How to increase SQL Database Full Backup speed using compression and Solid State Disks

The SQL 2008 Database backup compression feature (which was introduced as a SQL2008 Enterprise Edition only feature) will become available in the SQL2008 R2 Standard Edition also ( SQL 2008 R2 Editions).  I’m using the compression feature for quite some time now and really love it; it saves significant amounts of disk space and increases the backup throughput. And when such a great feature is available I would recommend you to use it!  In the following walk through I will show you some simple tricks to speed up the backup throughput.

How fast can we run a Full Backup on a single database with a couple of billion rows of data, occupying a couple hundred Gigabytes of disk space, spread across multiple Filegroups? 

Of course your server will use some extra CPU cycles to compress the data on the fly and will use the maximum available IO bandwidth. For that purpose I tested on some serious hardware with plenty of both: a 96 core Unisys ES7000 model 7600R with 2  DSI Solid State Disk units who deliver a total of 6+ GB/sec IO throughput.  

SQL Database Server - Front side    Rear: DSI3400, DSI3500 hooked up to the digital Highway

Getting started with Database Backup Compression

Database backup compression is disabled by default and it can be enabled through the SSMS GUI or by adding the word “COMPRESSION” to a T-SQL backup query.

Through SSMS, when you -right click- the database which you would like to backup, under –Tasks- , -Back Up…-, -Options-, at the bottom , you will find the Compression feature. (see pictures)

After you have selected  the “Compress Backup” option, click the –Script- Option to generate the TSQL statement. Please note that the word  COMPRESSION is all you need to enable the feature from your backup query statement.

Starting an Backup through SSMS

Option to select Backup Compression

To enable backup compression feature for all your databases as the default option, change the default with the following sp_configure command:

USE master
GO
EXEC sp_configure ‘backup compression default’, '1';
RECONFIGURE WITH OVERRIDE

 

Step1 : Measure the “Out of the box” throughput

By running the above query,  as a result, more than 1400 MByte/sec is read on average from both the DSI Solid State disks. That’s like reading all data from 2 full cd-rom’s each second. Not bad!

Out of the box Backup with Compression throughput  

Waitstats

The SQL Waitstats show that the number 1 wait_type is BACKUPBUFFER.

The MSDN  explanation for the BACKUPBUFFER wait_type is interesting: “the backup task is waiting for data or is waiting for a buffer in which to store data.
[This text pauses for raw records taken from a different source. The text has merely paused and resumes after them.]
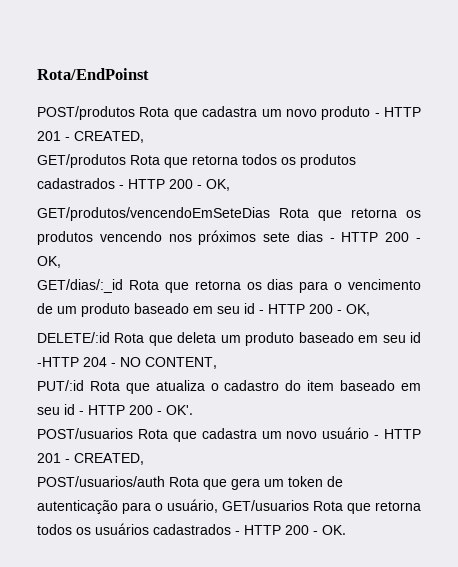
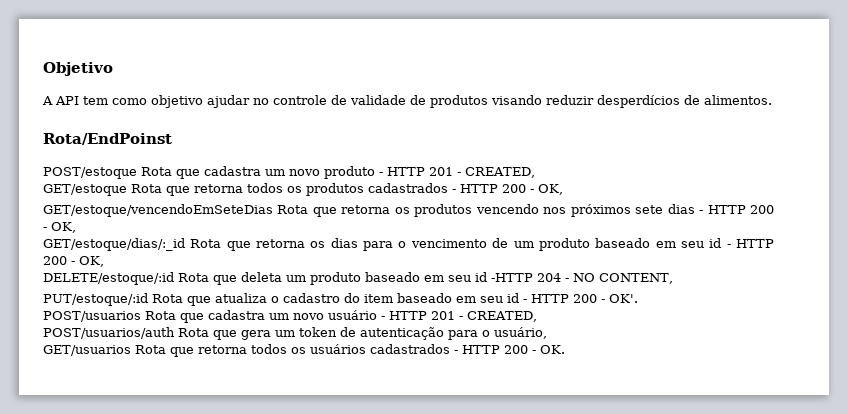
(37, 74) none -> [43,62,113,76] [42,95,772,108] Objetivo // A API tem como objetivo ajudar no controle de validade de produtos visando reduzir desperdícios de alimentos. //
[37,106,135,120] POST/produtos -> [43,167,137,179] POST/estoque
[37,154,126,168] GET/produtos -> [43,184,127,196] GET/estoque
[37,207,270,221] GET/produtos/vencendoEmSeteDias -> [43,204,273,217] GET/estoque/vencendoEmSeteDias
[37,279,123,293] GET/dias/:_id -> [43,238,185,251] GET/estoque/dias/:_id
[37,332,110,343] DELETE/:id -> [43,272,174,285] DELETE/estoque/:id
[37,380,84,391] PUT/:id -> [43,293,148,306] PUT/estoque/:id
(218, 506) none -> (547, 333) //

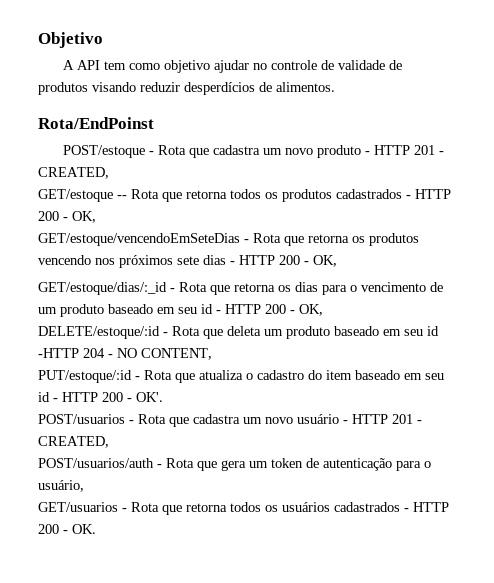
(137, 173) none -> [149,151,155,155] -
(127, 190) none -> [117,195,127,199] --
(273, 210) none -> [244,239,249,243] -
(185, 244) none -> [170,288,175,292] -
(174, 278) none -> [163,332,168,336] -
(148, 299) none -> [135,376,140,380] -
(141, 316) none -> [129,420,134,424] -
(175, 333) none -> [157,464,162,468] -
(131, 350) none -> [122,508,127,512] -

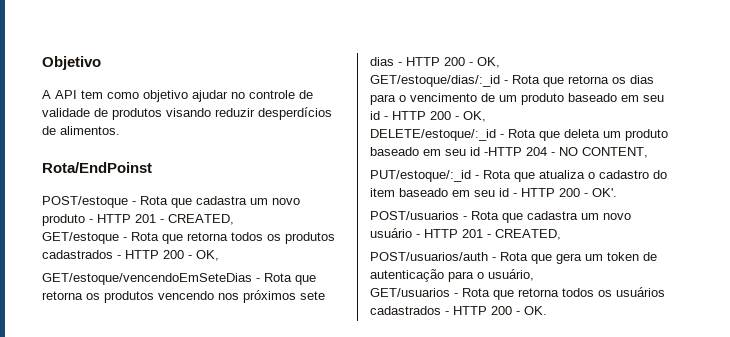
[117,195,127,199] -- -> [123,237,127,241] -
[38,326,160,339] DELETE/estoque/:id -> [370,129,496,141] DELETE/estoque/:_id
[38,370,132,383] PUT/estoque/:id -> [370,170,471,182] PUT/estoque/:_id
This type is not typical, except when a task is waiting for a tape mount”.    ehhh  ok… since we are not using tapes , it means that this is not typical !   Let’s see what we can find out about the buffers.

sys.dm_os_latch_stats order by wait_time_ms DESC 

Traceflag

To get more insights in the backup settings there are 2 interesting traceflags. With these traceflags enabled the actual backup parameters are logged into the SQL “Errorlog “.

DBCC TRACEON (3605, 1)
DBCC TRACEON (3213, 1)

The Errorlog show that our backup was using 9 Buffers and allocated 9 Megabyte of buffer space.

9 MByte seems a relative low value to me to queue up all the destination backup file data and smells like an area where we can get some improvement, (especially since we have we have 16 x 4Gbit fiber cables and 6+ GigaByte/sec of IO bandwidth waiting to get saturated ;-) ).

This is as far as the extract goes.